Given the fact that the City of Chemnitz usually does not directly get involved in the housing market, the privately run ‘Housing agency’ presented the possibility for the city administration to informally influence the development of buildings that are a priority for different reasons for the city.
7 key activities
To fulfil the task of the ‘Housing agency’ they concentrate on seven key activities:
- Identification of focus areas and buildings in need of investment
- Collecting relevant data of the buildings/ monitoring
- Contacting the owners of buildings
- Marketing the building
- Site visits with interested people
- Connecting owners and potential buyers
- Accompanying buyers to liaise with municipal departments and other relevant stakeholders
Although the services are free of charge, the Housing agency “pays off” for the city as through the reuse and revitalisation of the buildings modernised living space is created, neighbourhoods upgraded, tax revenues increased and substitution measures by the city avoided.
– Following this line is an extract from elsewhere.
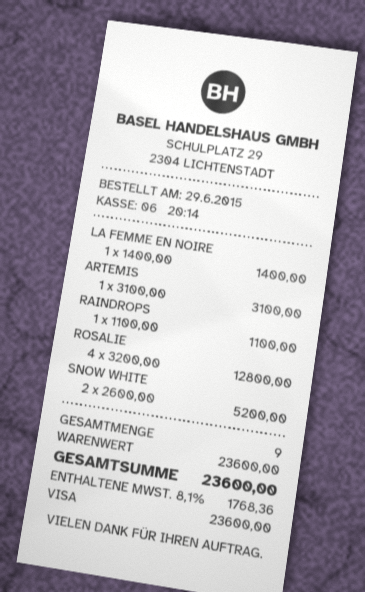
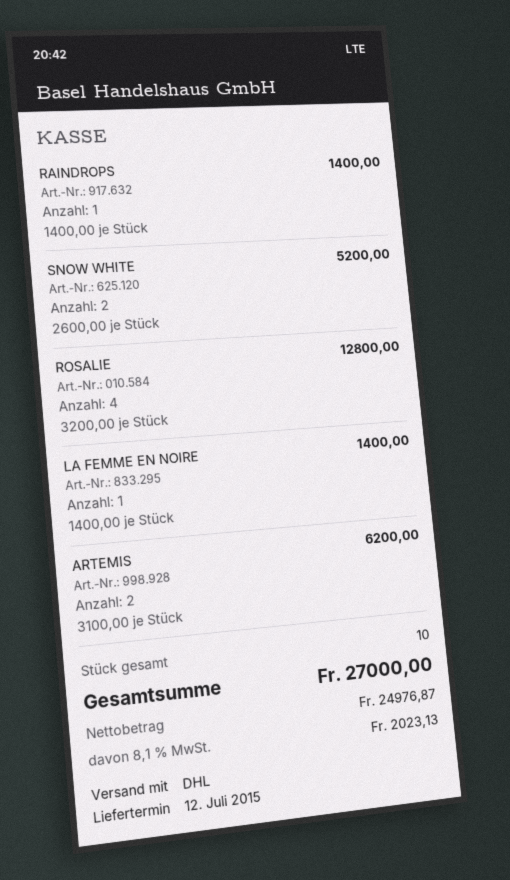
ARTEMIS: 1 x 3100.00 = 3100.00 -> 2 x 3100.00 = 6200.00
RAINDROPS: 1 x 1100.00 = 1100.00 -> 1 x 1400.00 = 1400.00
total quantity: 9 -> 10
tax: 8.1% = 1768.36 -> 8.1% = 2023.13
total: 23600.00 -> 27000.00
Over the past six years, the ‘Housing agency’ has become the central collector and distributer of information on vacant tenement buildings in the extended inner city of Chemnitz. It has helped, disseminated and connected in ways that neither public authorities nor private actors alone could have achieved – through continuing communication with official partners from different segments of urban government and the informal, pro-active approach of the owners, local initiatives and players in the real estate market.
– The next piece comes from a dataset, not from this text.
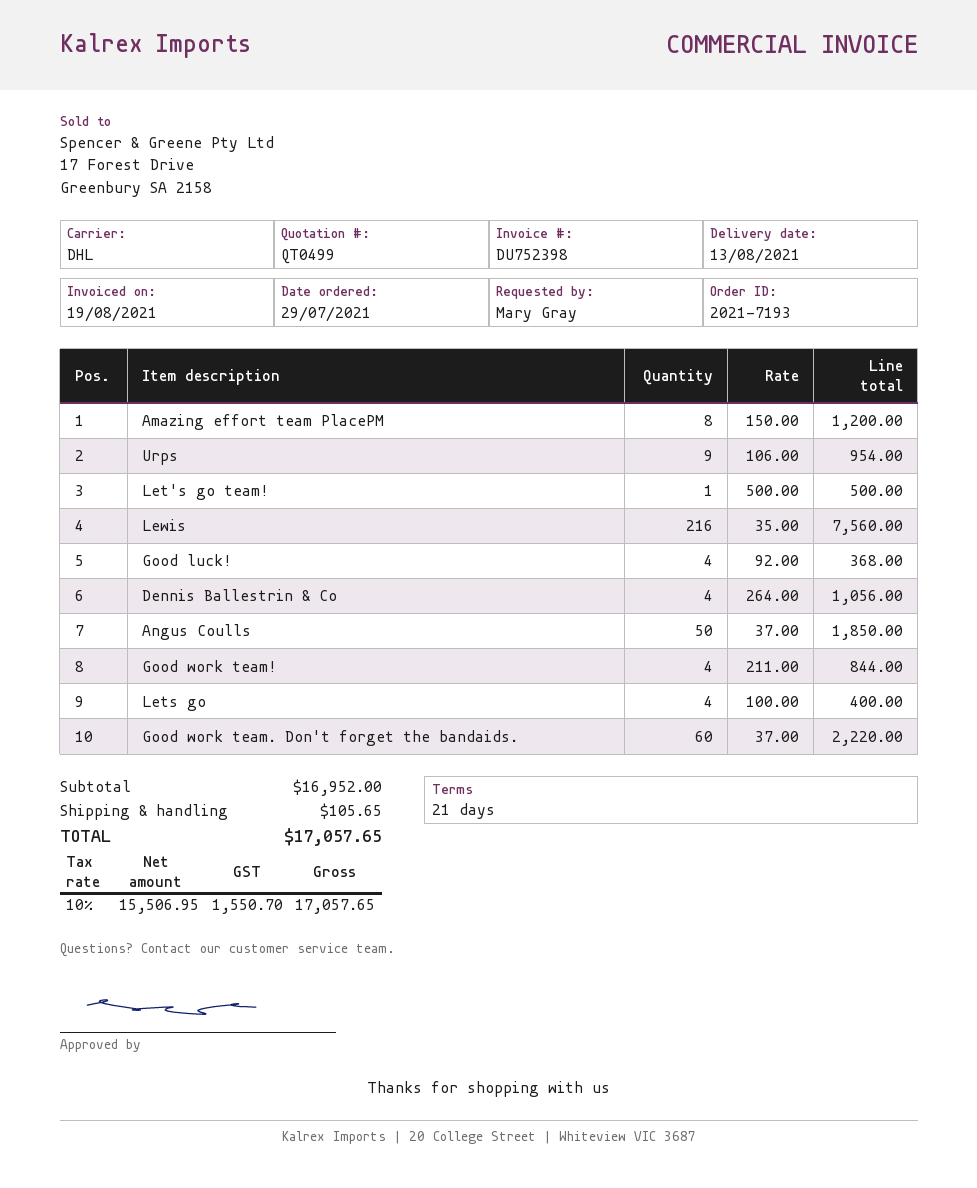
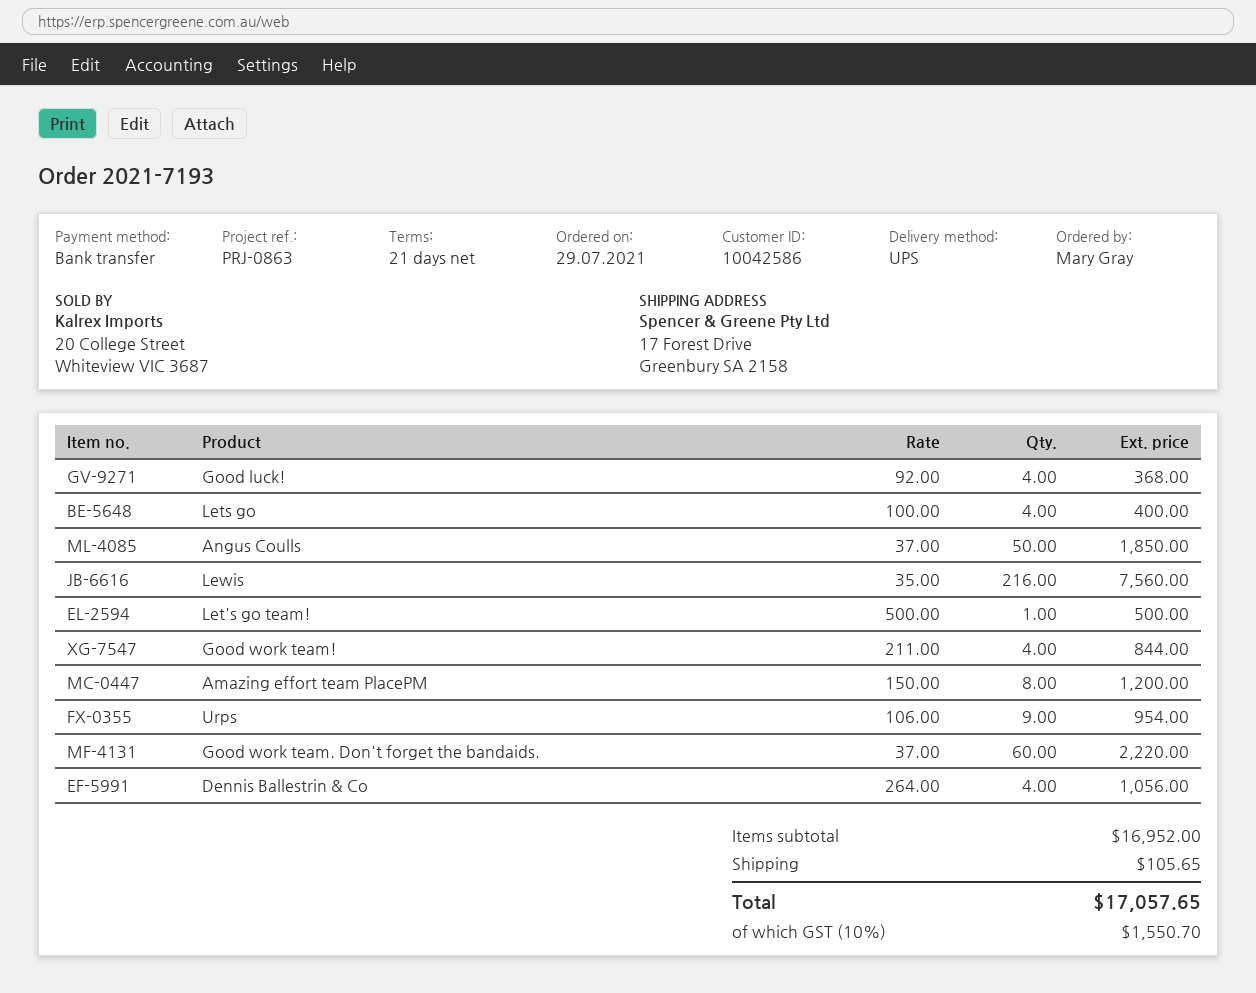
shipping method: DHL -> UPS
Thus, in June 2017, the ‘Agentur StadtWohnen Chemnitz’ was labelled as “URBACT Good Practice” under the title “Housing agency for shrinking cities”. The URBACT programme justified this as follows:
“Many cities face the problem of deteriorating built heritage with vacancies and functional loss. The ‘Housing agency’ as a public project carried out by a private company offers a flexible and proactive approach to connect owners, potential investors or users and public authorities for the revitalisation of those buildings. Positive effects are the activation of owners or the change of ownership and the channelling of public grants to places where they can be used most effectively”.
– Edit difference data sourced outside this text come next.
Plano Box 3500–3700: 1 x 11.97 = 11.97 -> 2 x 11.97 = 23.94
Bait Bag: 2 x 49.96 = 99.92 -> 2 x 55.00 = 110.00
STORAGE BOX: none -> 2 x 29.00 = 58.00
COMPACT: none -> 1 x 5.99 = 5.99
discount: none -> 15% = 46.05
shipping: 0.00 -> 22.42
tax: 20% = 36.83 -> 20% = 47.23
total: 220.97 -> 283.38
This Good Practice represents therefore not only a topical improvement for cities which are suffering from inner-city vacancies, but also a good example of new forms of cooperation and intermediate structures between government bodies, civil society and business which can be transferred to a variety of contexts.
The URBACT Transfer Network ALT/BAU
Six cities in Europe (Constanta, Riga, Rybnik, Seraing, Turin and Vilafranca) have join the URBACT Transfer Network ALT/BAU, lead by the good-practice city of Chemnitz, to transfer and adapt the good-practice model of Chemnitz’ housing agency to their local context. For this, the city partners will develop and implement within 24 months Transfer Plans of the good-practice model to their city. The intention is to help reactivate empty residential buildings in need of repair, located in or close to the inner city. This by connecting and coordinating owners, potential investors, users and public authorities through innovative partnerships.
So in 24 months to come at least 6 more cities in Europe will be ready to give unused residential buildings a second chance to:
- increase the building stock for affordable housing and inner city living;
- support a social mixture and integration of inhabitants,
- prevent further degradation and loss of cultural heritage,
- reduce the negative impact on the cityscape and neighbourhood by neglected buildings.